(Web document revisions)

[Start of section]

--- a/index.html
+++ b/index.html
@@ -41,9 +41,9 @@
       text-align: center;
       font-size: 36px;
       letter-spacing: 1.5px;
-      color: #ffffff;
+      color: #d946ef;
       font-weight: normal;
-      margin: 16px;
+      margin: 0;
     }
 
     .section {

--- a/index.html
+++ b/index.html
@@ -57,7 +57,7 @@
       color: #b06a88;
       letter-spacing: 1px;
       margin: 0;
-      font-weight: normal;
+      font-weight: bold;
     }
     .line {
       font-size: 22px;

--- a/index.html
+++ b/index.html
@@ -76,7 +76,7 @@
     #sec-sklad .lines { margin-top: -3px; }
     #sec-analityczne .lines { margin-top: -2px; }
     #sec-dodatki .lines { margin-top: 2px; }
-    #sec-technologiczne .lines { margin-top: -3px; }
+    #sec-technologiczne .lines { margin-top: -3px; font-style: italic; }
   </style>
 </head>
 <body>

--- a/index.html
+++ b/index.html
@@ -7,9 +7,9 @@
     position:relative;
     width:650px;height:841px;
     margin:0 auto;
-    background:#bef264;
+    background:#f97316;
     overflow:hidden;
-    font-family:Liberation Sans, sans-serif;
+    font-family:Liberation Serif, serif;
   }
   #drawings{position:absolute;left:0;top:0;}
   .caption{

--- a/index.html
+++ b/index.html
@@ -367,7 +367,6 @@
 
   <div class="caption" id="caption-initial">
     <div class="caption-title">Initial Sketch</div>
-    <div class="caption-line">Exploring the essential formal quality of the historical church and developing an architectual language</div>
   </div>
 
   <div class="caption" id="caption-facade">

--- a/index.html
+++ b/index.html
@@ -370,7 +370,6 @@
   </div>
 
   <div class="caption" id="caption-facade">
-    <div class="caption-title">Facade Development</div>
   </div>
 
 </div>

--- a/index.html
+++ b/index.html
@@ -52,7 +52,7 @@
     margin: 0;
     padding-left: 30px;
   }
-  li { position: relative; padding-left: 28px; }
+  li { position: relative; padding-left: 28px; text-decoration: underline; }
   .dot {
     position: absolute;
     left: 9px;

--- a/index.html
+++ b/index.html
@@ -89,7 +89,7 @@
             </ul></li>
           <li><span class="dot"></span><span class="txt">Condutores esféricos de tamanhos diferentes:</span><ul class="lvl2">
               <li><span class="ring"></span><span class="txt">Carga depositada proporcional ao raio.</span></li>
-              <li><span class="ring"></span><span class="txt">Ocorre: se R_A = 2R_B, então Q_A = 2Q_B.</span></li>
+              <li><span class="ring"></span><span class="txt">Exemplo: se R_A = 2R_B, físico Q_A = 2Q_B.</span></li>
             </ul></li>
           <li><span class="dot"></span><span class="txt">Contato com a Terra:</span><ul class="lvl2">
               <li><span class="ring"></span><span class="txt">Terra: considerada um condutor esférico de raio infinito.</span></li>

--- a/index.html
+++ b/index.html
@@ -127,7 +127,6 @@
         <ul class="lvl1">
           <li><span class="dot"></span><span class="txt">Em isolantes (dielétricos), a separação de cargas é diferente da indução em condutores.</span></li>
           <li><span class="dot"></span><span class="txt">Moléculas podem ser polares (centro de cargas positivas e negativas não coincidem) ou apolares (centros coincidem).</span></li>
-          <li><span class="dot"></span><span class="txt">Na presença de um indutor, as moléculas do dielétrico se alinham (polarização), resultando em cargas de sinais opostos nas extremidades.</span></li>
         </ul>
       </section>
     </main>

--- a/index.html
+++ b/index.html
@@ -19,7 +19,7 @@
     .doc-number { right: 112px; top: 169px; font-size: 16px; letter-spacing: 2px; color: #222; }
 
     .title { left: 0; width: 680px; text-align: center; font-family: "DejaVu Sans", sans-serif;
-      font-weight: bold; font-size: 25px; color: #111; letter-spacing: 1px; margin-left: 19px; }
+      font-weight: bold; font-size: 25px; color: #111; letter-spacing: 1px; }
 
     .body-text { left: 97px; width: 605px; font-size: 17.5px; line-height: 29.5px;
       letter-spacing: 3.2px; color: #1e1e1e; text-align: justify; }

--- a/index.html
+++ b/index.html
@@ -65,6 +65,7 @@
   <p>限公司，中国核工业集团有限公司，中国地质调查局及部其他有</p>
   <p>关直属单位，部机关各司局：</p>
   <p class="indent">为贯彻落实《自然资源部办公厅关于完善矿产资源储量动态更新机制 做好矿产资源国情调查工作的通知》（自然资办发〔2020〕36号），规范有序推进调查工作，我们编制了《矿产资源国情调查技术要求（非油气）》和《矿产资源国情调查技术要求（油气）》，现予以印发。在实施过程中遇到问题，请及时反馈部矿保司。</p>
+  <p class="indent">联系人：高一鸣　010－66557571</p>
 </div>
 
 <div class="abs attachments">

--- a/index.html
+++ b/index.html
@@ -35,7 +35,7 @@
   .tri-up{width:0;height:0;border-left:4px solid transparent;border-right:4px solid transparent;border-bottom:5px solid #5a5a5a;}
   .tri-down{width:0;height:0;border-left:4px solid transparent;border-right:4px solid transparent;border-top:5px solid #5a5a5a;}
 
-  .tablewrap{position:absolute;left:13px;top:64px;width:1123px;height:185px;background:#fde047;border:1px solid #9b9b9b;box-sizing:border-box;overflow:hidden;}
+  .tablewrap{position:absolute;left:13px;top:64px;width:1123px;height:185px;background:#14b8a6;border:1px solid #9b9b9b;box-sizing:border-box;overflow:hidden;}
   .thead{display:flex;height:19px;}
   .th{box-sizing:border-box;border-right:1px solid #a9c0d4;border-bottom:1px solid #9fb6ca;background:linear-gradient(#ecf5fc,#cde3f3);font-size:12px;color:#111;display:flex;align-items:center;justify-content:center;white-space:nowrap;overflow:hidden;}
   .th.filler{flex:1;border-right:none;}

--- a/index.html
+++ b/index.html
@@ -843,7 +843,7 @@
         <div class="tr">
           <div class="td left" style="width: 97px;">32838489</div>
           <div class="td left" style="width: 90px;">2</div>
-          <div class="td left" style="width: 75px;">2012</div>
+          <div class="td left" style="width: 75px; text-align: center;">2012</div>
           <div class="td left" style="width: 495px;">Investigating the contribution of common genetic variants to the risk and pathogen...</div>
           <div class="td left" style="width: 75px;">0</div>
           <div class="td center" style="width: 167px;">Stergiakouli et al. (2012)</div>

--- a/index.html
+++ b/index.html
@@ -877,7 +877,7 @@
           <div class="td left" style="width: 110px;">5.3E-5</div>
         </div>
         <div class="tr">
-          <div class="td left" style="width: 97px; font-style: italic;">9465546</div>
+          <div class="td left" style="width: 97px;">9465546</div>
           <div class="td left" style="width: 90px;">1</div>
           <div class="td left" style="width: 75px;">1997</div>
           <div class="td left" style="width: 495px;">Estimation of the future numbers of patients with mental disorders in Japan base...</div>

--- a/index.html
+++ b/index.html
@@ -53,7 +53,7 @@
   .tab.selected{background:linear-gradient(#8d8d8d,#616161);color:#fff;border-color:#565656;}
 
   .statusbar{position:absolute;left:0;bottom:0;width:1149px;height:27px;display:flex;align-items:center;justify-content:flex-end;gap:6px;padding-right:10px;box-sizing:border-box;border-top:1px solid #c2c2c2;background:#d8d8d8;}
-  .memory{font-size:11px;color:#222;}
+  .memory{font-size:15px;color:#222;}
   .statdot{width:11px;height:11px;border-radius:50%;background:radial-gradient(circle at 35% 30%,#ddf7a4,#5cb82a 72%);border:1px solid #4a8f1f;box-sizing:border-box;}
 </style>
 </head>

[End of section]

| Your instructions |
Taking the entries above, write out exactly each line from the one holding "esféricos de tamanhos" to the one holding "proporcional ao raio.</span></li>", both included, and stop there.

| Your solution |
           <li><span class="dot"></span><span class="txt">Condutores esféricos de tamanhos diferentes:</span><ul class="lvl2">
               <li><span class="ring"></span><span class="txt">Carga depositada proporcional ao raio.</span></li>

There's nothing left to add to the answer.